Tally the lines in the data below where the word "select" appears, and give the tally alone.

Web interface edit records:
□ □ □ □ □

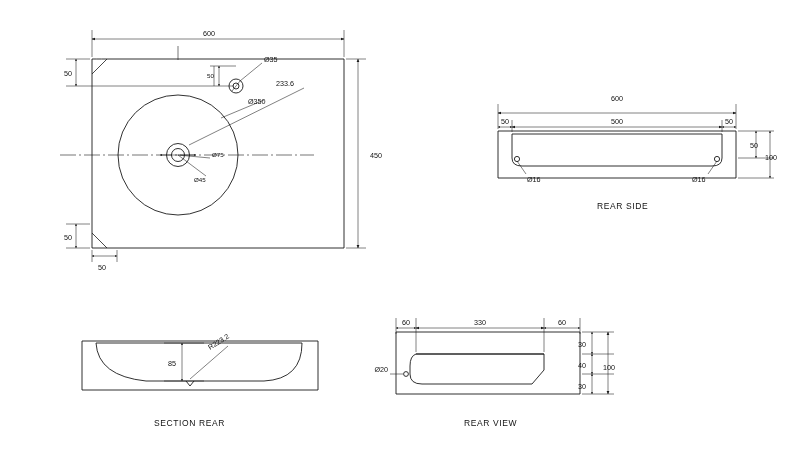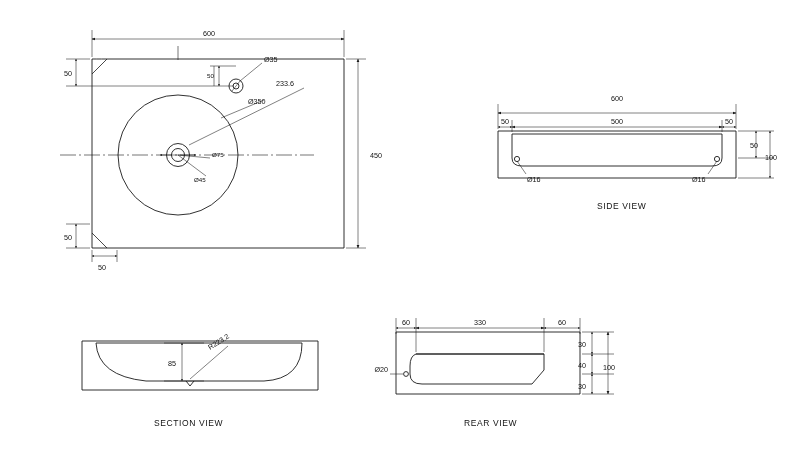--- a/index.html
+++ b/index.html
@@ -237,17 +237,17 @@
       <text class="dim" x="466" y="325" text-anchor="middle">330</text>
       <text class="dim" x="548" y="325" text-anchor="middle">60</text>
       <text class="dim" x="572" y="347" text-anchor="end">30</text>
       <text class="dim" x="572" y="368" text-anchor="end">40</text>
       <text class="dim" x="572" y="389" text-anchor="end">30</text>
       <text class="dim" x="589" y="370">100</text>
       <text class="dim" x="374" y="372" text-anchor="end">Ø20</text>
     </g>
   </svg>
 
-  <div class="view-caption" id="caption-rear">SIDE VIEW</div>
-  <div class="view-caption" id="caption-section">SECTION VIEW</div>
+  <div class="view-caption" id="caption-rear">REAR SIDE</div>
+  <div class="view-caption" id="caption-section">SECTION REAR</div>
   <div class="view-caption" id="caption-side">REAR VIEW</div>
 
 </div>
 
 </body></html>

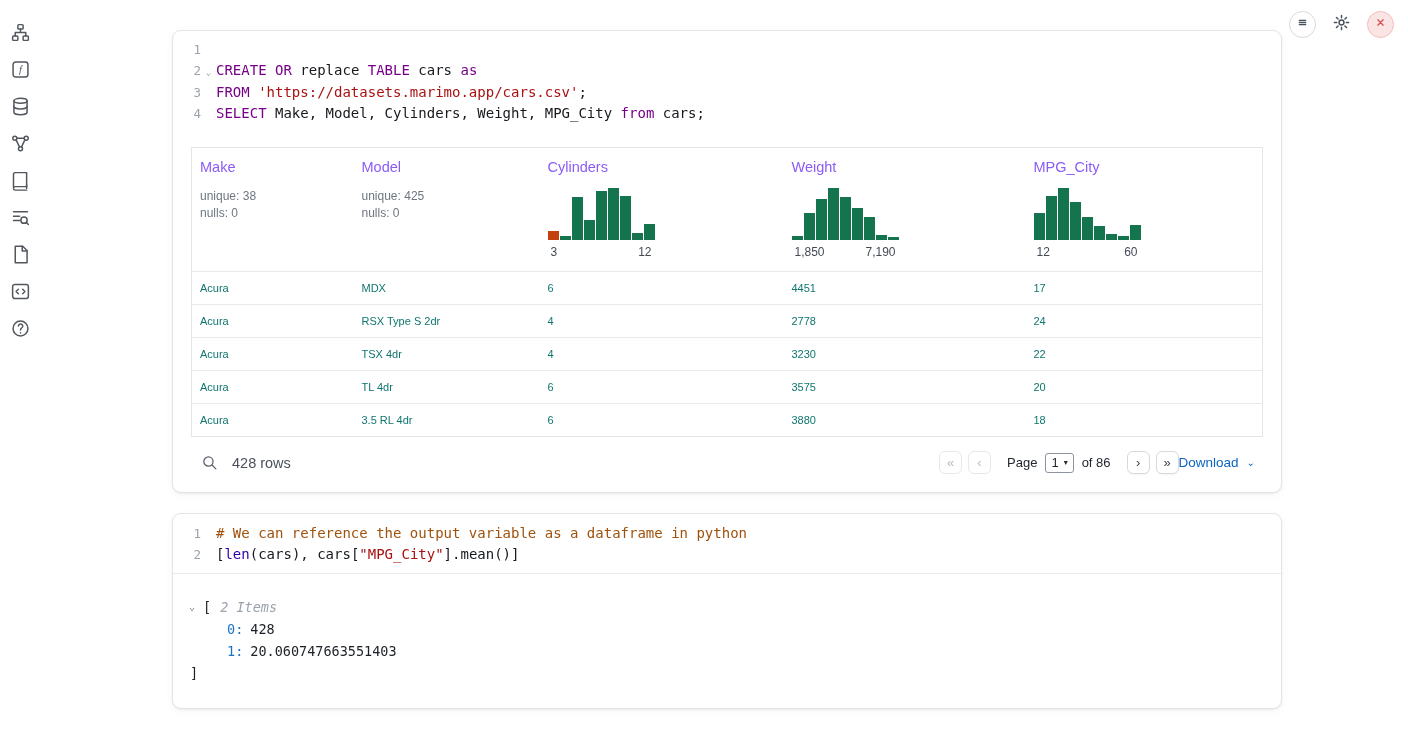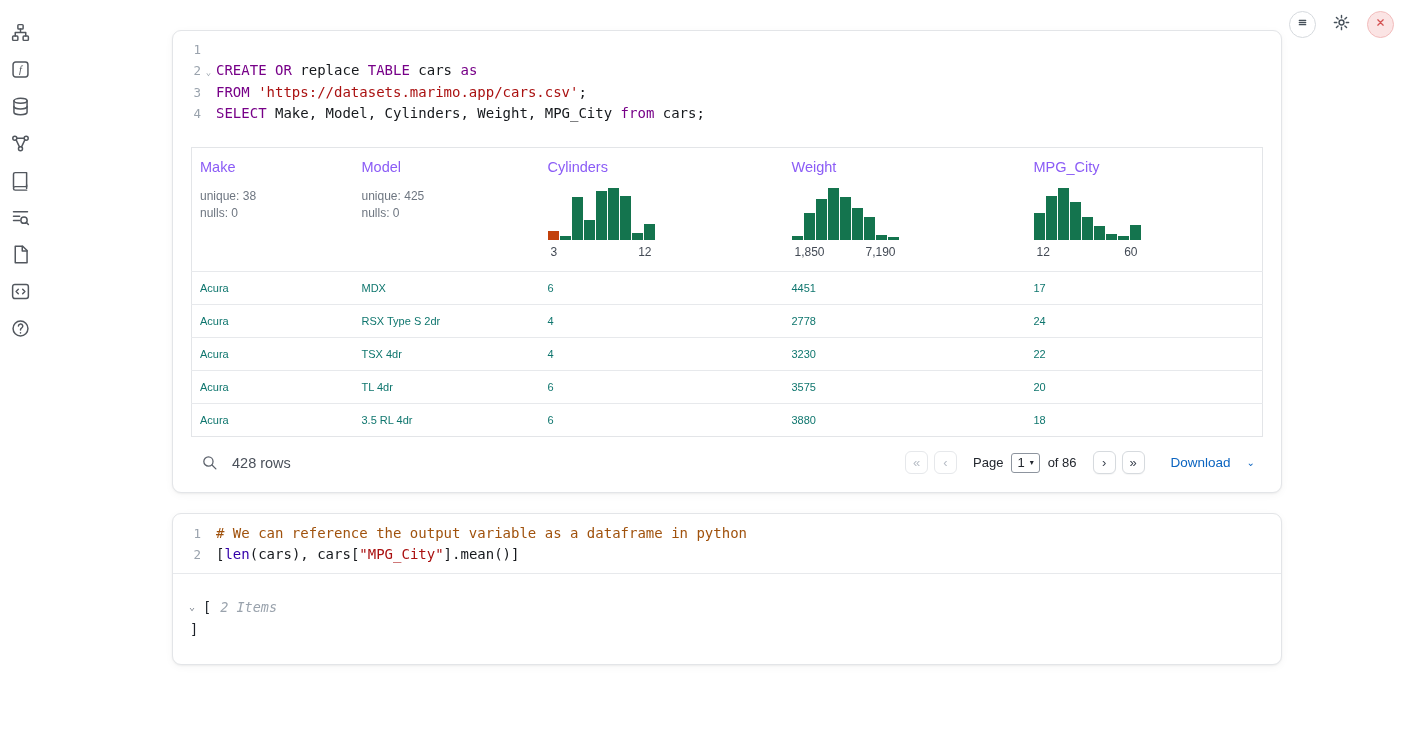--- a/index.html
+++ b/index.html
@@ -55,21 +55,21 @@
   .search-btn svg { width:17px; height:17px; fill:none; stroke:currentColor; stroke-width:1.8; stroke-linecap:round; }
   .row-count { font-size:14.5px; color:#4b515b; }
   .pager { margin-left:auto; display:flex; align-items:center; gap:6px; }
   .pg-btn { width:23px; height:23px; display:flex; align-items:center; justify-content:center; border:1px solid #d6dade; border-radius:6px; background:#fff; box-shadow:0 1px 1px rgba(0,0,0,.04); font-size:13px; color:#3c4350; cursor:pointer; }
   .pg-btn.disabled { color:#b7bdc6; border-color:#e6e8eb; box-shadow:none; }
   .pg-text { font-size:13px; color:#23272e; margin:0 2px; }
   .pg-text.page { margin-left:10px; }
   .pg-text.of { margin-right:10px; }
   .page-select { display:flex; align-items:center; gap:5px; border:1px solid #8d949e; border-radius:3px; padding:1px 5px; font-size:13px; color:#23272e; height:20px; cursor:pointer; }
   .page-select .chev { font-size:8px; color:#23272e; }
-  .download { display:flex; align-items:center; gap:16px; margin-left:26px; font-size:13.5px; cursor:pointer;text-align:center; }
+  .download { display:flex; align-items:center; gap:8px; font-size:13.5px; cursor:pointer;text-align:center; }
   .download .chev { font-size:10px; }
 
   
   .output-area { border-top:1px solid #e7e9ec; padding:22px 18px 24px 16px; font-family:"DejaVu Sans Mono", monospace; font-size:13.5px; line-height:22px; color:#1c2128; }
   .tree-line { display:flex; align-items:center; gap:4px; }
   .tree-chev { font-size:10px; color:#6e7681; cursor:pointer; width:10px; }
   .tree-items { color:#9aa3ad; font-style:italic; margin-left:5px; }
   .tree-entry { padding-left:38px; }
   .tree-val { margin-left:7px; }
   .close-line { padding-left:1px; }
@@ -325,20 +325,24 @@
           <div class="code-line"><span class="line-num">1</span><span class="fold"></span><span class="code-text"><span style="color: rgb(160, 82, 13);"># We can reference the output variable as a dataframe in python</span></span></div>
           <div class="code-line"><span class="line-num">2</span><span class="fold"></span><span class="code-text"><span style="color: rgb(22, 25, 29);">[</span><span style="color: rgb(51, 0, 170);">len</span><span style="color: rgb(22, 25, 29);">(cars), cars[</span><span style="color: rgb(170, 17, 17);">"MPG_City"</span><span style="color: rgb(22, 25, 29);">].mean()]</span></span></div>
         </div>
 
       <div class="output-area">
         <div class="tree-line">
           <span class="tree-chev">⌄</span>
           <span class="tree-bracket">[</span>
           <span class="tree-items">2 Items</span>
         </div>
+        <div id="tree-entries">
+            <div class="tree-entry"><span class="tree-key" style="color: rgb(29, 116, 196);">0:</span><span class="tree-val">428</span></div>
+            <div class="tree-entry"><span class="tree-key" style="color: rgb(29, 116, 196);">1:</span><span class="tree-val">20.060747663551403</span></div>
+          </div>
         <div class="tree-line close-line">
           <span class="tree-bracket">]</span>
         </div>
       </div>
     </section>
 
   </div>
 </div>
 
 </body></html>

□ □ □ □ □

Exercise solution:
2